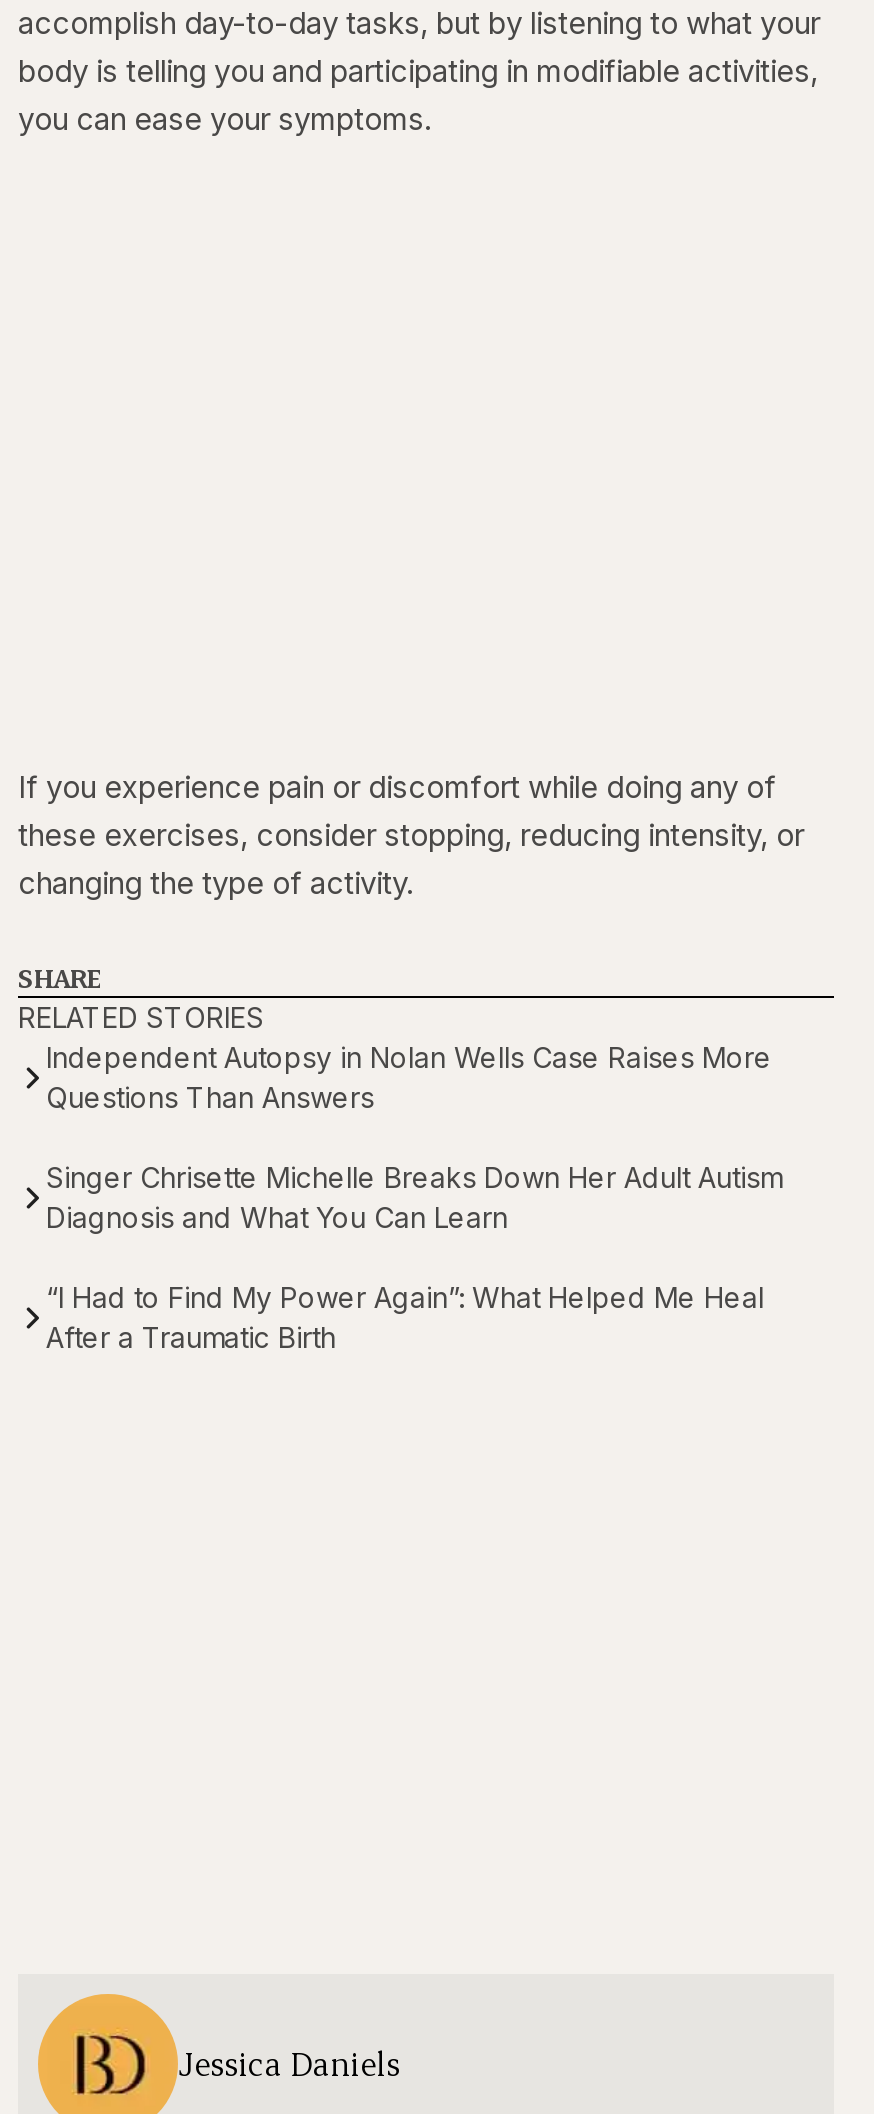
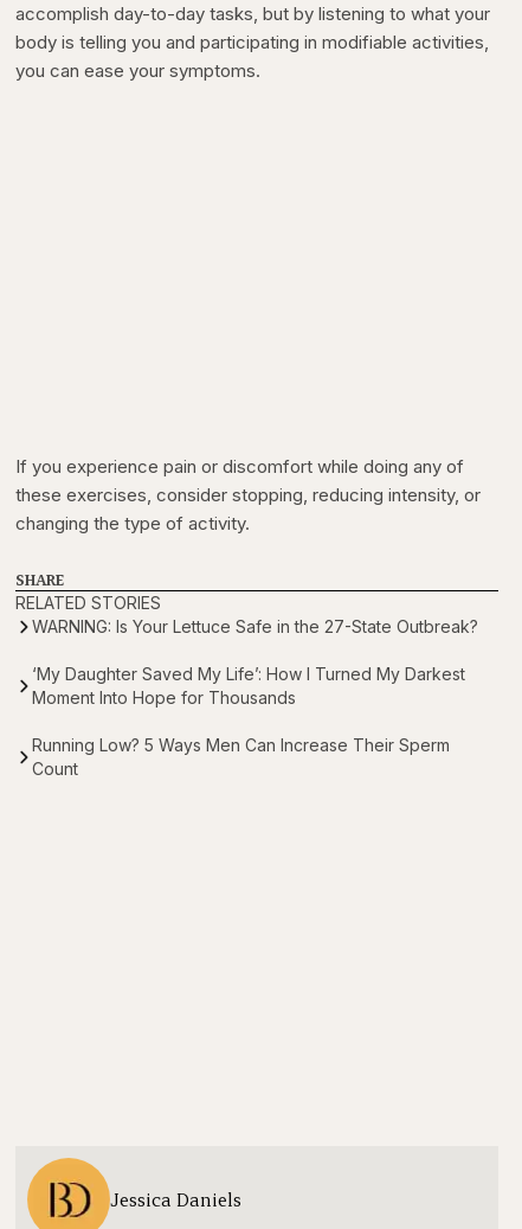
[46,1041,772,1115] Independent Autopsy in Nolan Wells Case Raises More | Questions Than Answers -> [32,617,478,637] WARNING: Is Your Lettuce Safe in the 27-State Outbreak?
[46,1161,782,1235] Singer Chrisette Michelle Breaks Down Her Adult Autism | Diagnosis and What You Can Learn -> [32,664,465,708] ‘My Daughter Saved My Life’: How I Turned My Darkest | Moment Into Hope for Thousands
[46,1281,764,1355] “I Had to Find My Power Again”: What Helped Me Heal | After a Traumatic Birth -> [32,735,450,779] Running Low? 5 Ways Men Can Increase Their Sperm | Count

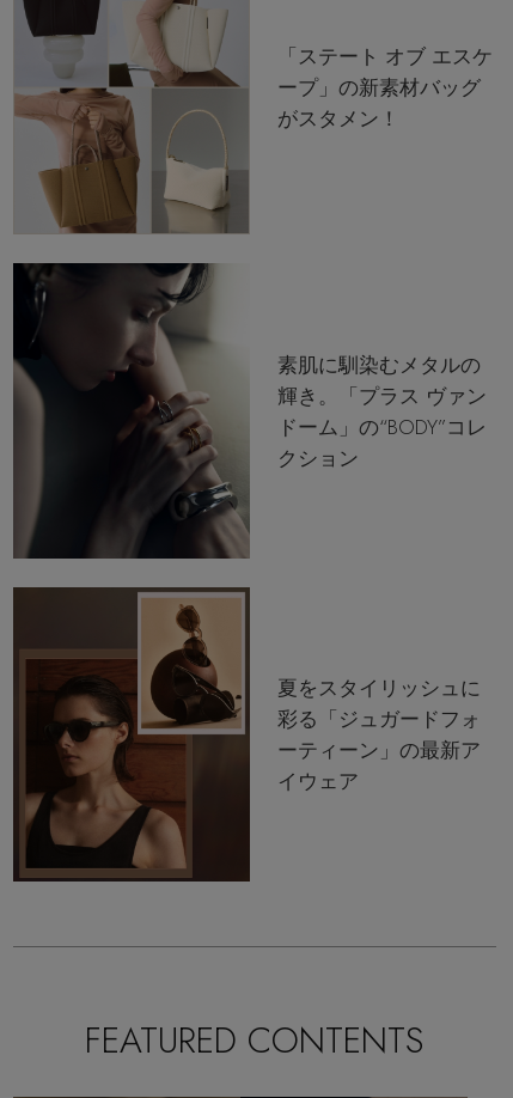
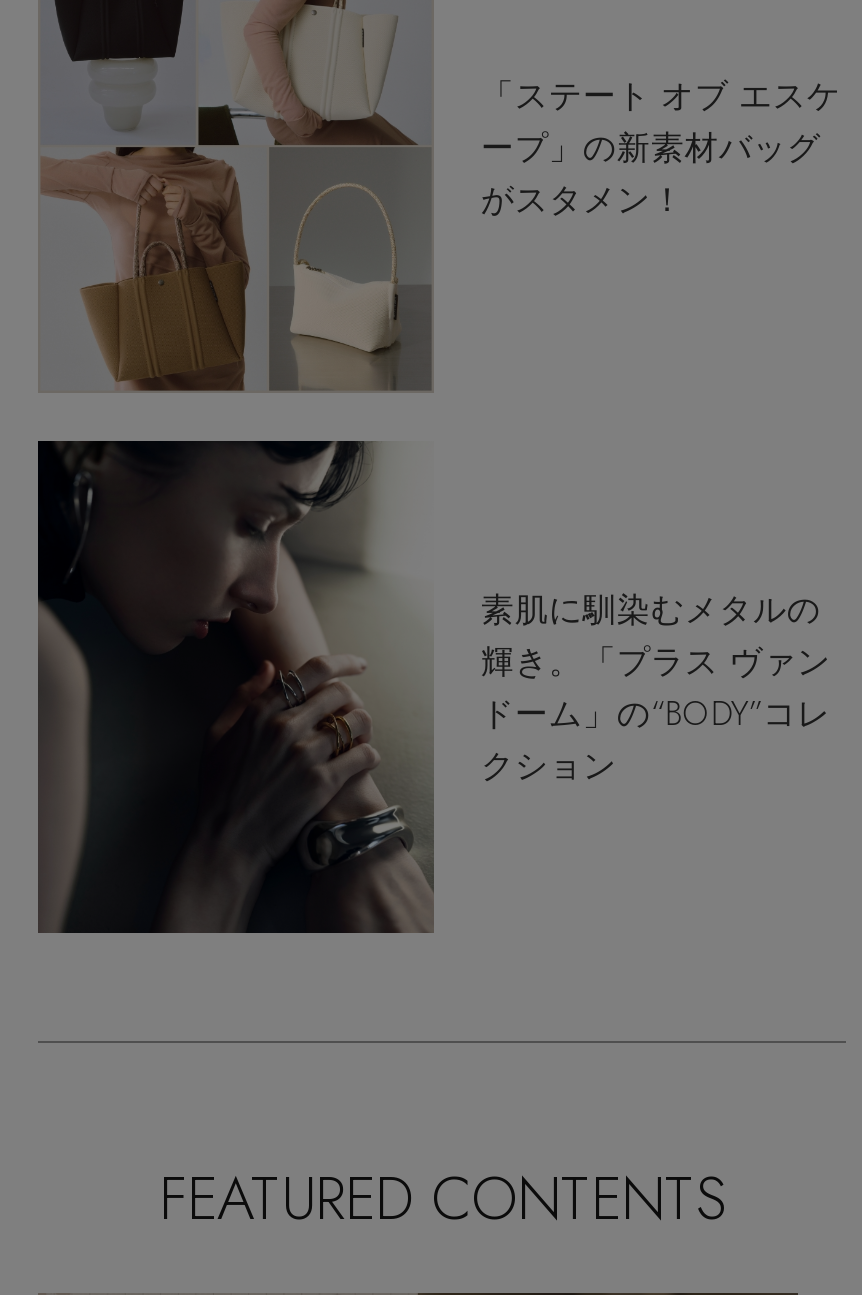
[13,586,481,882] [image] | 夏をスタイリッシュに | 彩る「ジュガードフォ | ーティーン」の最新ア | イウェア -> none

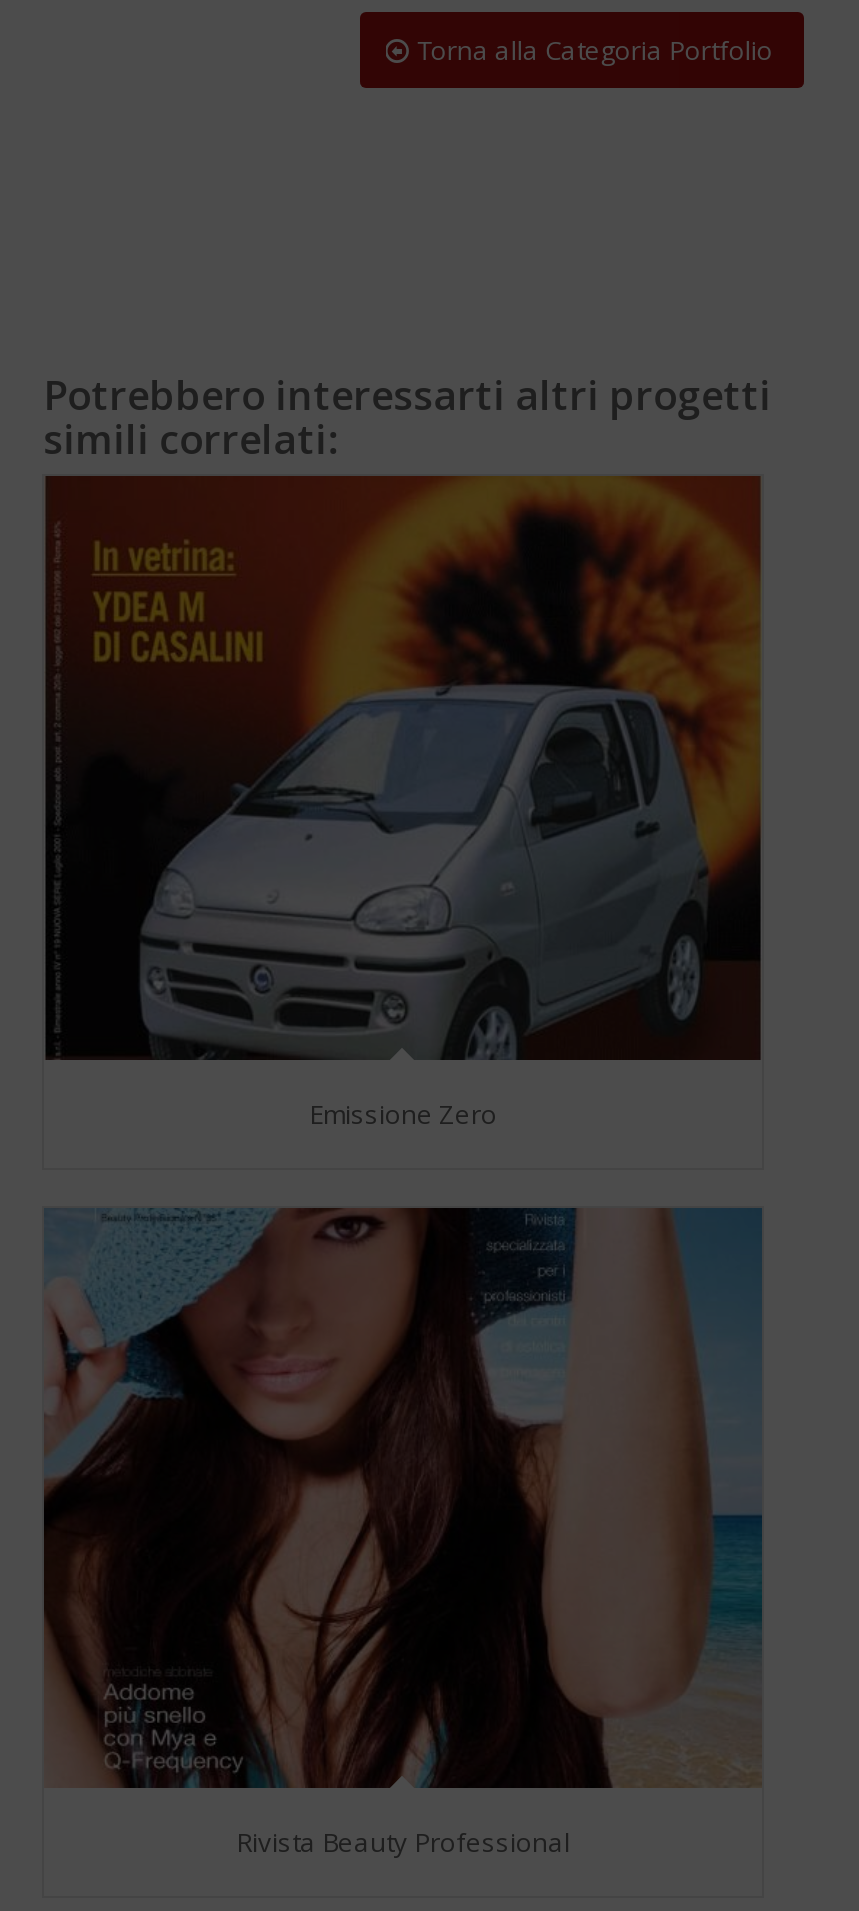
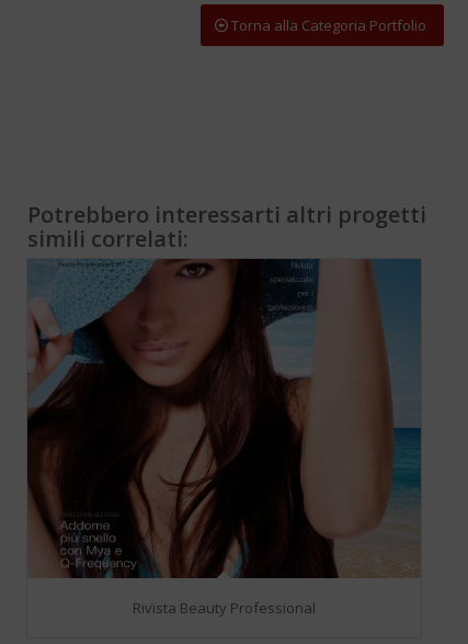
[44,474,764,1131] [image] | Emissione Zero -> none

##########

» **DESCRIPTION OF THE TASK**:
Go through the data above and copy each line that holds the word "What".

» **ANSWER**:
[46,1161,782,1235] Singer Chrisette Michelle Breaks Down Her Adult Autism | Diagnosis and What You Can Learn -> [32,664,465,708] ‘My Daughter Saved My Life’: How I Turned My Darkest | Moment Into Hope for Thousands
[46,1281,764,1355] “I Had to Find My Power Again”: What Helped Me Heal | After a Traumatic Birth -> [32,735,450,779] Running Low? 5 Ways Men Can Increase Their Sperm | Count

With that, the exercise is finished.